Cases have been published reporting enhanced anticoagulation and bleeding when patients on long-term warfarin therapy also took Salvia miltiorrhiza (danshen). Allium sativum (garlic) decreased the area under the plasma concentration-time curve (AUC) and maximum plasma concentration of saquinavir, but not ritonavir and paracetamol (acetaminophen), in volunteers. A. sativum increased the clotting time and international normalised ratio of warfarin and caused hypoglycaemia when taken with chlorpropamide. Ginkgo biloba (ginkgo) caused bleeding when combined with warfarin or aspirin (acetylsalicylic acid), raised blood pressure when combined with a thiazide diuretic and even caused coma when combined with trazodone in patients. Panax ginseng (ginseng) reduced the blood concentrations of alcohol (ethanol) and warfarin, and induced mania when used concomitantly with phenelzine, but ginseng increased the efficacy of influenza vaccination. Scutellaria baicalensis (huangqin) ameliorated irinotecan-induced gastrointestinal toxicity in cancer patients.

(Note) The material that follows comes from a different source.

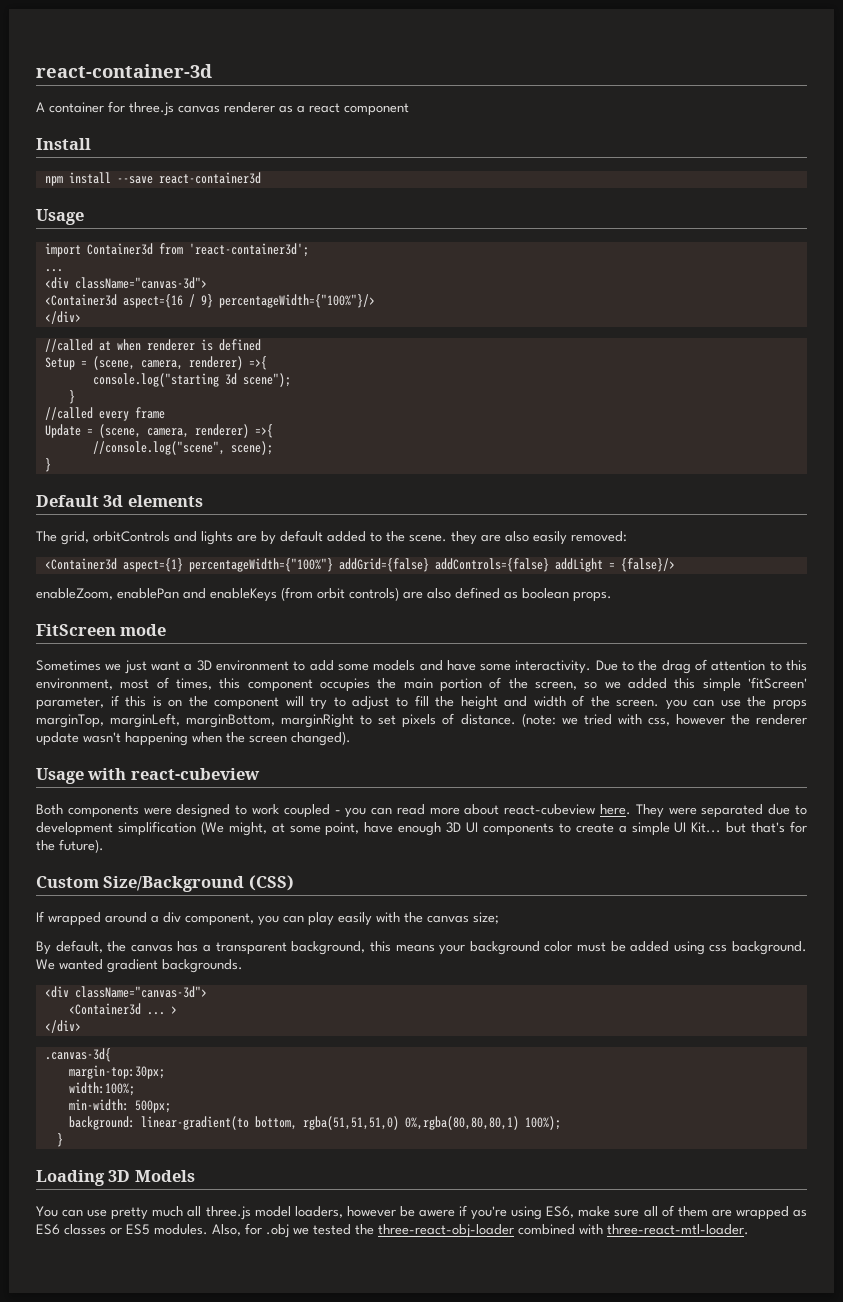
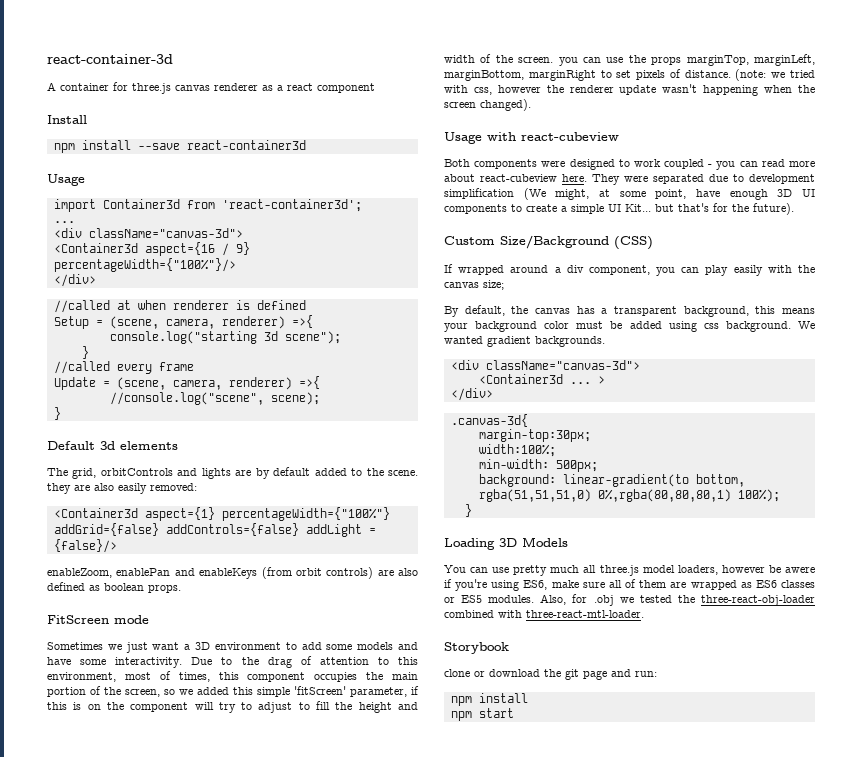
(749, 1229) none -> [444,642,509,654] [444,669,657,680] [450,693,528,706] [450,708,514,721] // Storybook // clone or download the git page and run: // npm install // npm start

Piper methysticum (kava) increased the 'off' periods in patients with parkinsonism taking levodopa and induced a semicomatose state when given concomitantly with alprazolam. Kava enhanced the hypnotic effect of alcohol in mice, but this was not observed in humans. Silybum marianum (milk thistle) decreased the trough concentrations of indinavir in humans. Piperine from black (Piper nigrum Linn) and long (P. longum Linn) peppers increased the AUC of phenytoin, propranolol and theophylline in healthy volunteers and plasma concentrations of rifamipicin (rifampin) in patients with pulmonary tuberculosis. Eleutheroccus senticosus (Siberian ginseng) increased the serum concentration of digoxin, but did not alter the pharmacokinetics of dextromethorphan and alprazolam in humans. Hypericum perforatum (hypericum; St John's wort) decreased the blood concentrations of ciclosporin (cyclosporin), midazolam, tacrolimus, amitriptyline, digoxin, indinavir, warfarin, phenprocoumon and theophylline, but did not alter the pharmacokinetics of carbamazepine, pravastatin, mycophenolate mofetil and dextromethorphan. Cases have been reported where decreased ciclosporin concentrations led to organ rejection. Hypericum also caused breakthrough bleeding and unplanned pregnancies when used concomitantly with oral contraceptives. It also caused serotonin syndrome when used in combination with selective serotonin reuptake inhibitors (e.g. sertraline and paroxetine).
In conclusion, interactions between herbal medicines and prescribed drugs can occur and may lead to serious clinical consequences. There are other theoretical interactions indicated by preclinical data. Both pharmacokinetic and/or pharmacodynamic mechanisms have been considered to play a role in these interactions, although the underlying mechanisms for the altered drug effects and/or concentrations by concomitant herbal medicines are yet to be determined. The clinical importance of herb-drug interactions depends on many factors associated with the particular herb, drug and patient. Herbs should be appropriately labeled to alert consumers to potential interactions when concomitantly used with drugs, and to recommend a consultation with their general practitioners and other medical carers.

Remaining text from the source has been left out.